- _Extracted records_
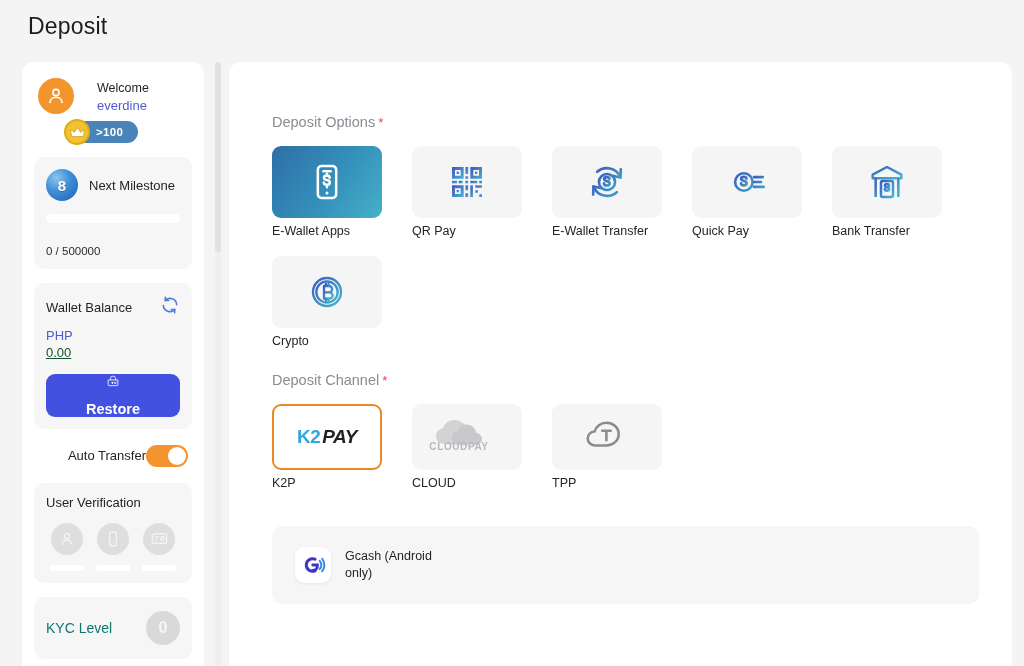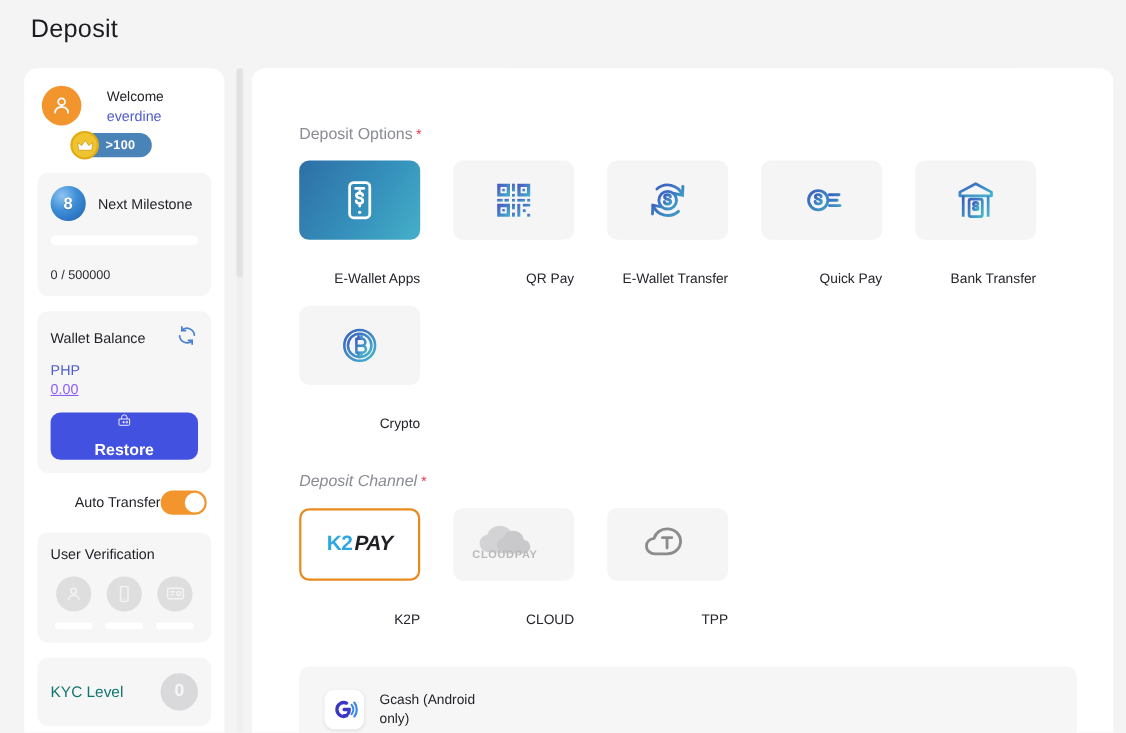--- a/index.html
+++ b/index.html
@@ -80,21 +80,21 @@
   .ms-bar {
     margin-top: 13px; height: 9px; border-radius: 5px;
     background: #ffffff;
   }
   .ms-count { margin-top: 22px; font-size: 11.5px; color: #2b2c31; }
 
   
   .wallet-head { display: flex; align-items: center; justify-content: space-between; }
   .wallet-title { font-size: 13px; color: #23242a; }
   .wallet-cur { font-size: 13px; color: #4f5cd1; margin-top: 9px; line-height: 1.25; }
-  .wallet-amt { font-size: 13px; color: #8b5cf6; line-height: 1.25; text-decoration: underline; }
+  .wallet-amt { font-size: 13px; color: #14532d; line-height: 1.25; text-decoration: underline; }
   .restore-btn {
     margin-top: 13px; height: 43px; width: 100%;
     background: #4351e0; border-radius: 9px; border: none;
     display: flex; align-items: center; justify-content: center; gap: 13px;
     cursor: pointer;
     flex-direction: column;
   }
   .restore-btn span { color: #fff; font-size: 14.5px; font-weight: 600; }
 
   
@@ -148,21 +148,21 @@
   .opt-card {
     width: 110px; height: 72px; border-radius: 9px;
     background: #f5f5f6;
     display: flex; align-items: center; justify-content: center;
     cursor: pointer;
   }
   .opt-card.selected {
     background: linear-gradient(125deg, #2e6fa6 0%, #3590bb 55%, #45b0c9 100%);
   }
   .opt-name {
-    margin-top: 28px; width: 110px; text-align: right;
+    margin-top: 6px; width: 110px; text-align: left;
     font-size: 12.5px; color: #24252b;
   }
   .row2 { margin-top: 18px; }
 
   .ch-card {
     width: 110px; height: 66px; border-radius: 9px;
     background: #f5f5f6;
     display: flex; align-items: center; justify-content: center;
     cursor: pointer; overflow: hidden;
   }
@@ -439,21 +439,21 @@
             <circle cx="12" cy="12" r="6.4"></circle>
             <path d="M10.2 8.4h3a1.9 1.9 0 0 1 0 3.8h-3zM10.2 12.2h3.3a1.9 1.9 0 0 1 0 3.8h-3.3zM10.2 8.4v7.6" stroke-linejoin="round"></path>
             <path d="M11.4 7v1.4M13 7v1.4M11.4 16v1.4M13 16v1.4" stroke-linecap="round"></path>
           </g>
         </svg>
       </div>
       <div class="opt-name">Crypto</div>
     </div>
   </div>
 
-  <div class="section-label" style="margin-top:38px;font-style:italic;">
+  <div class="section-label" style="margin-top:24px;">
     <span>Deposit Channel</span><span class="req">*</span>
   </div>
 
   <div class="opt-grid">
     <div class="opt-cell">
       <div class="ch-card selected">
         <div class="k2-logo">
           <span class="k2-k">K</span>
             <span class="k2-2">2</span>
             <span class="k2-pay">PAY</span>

- _Goal of the exercise_
Among the entries above, how many lines hold the string "span"? Answer with the number only.

- _Result_
5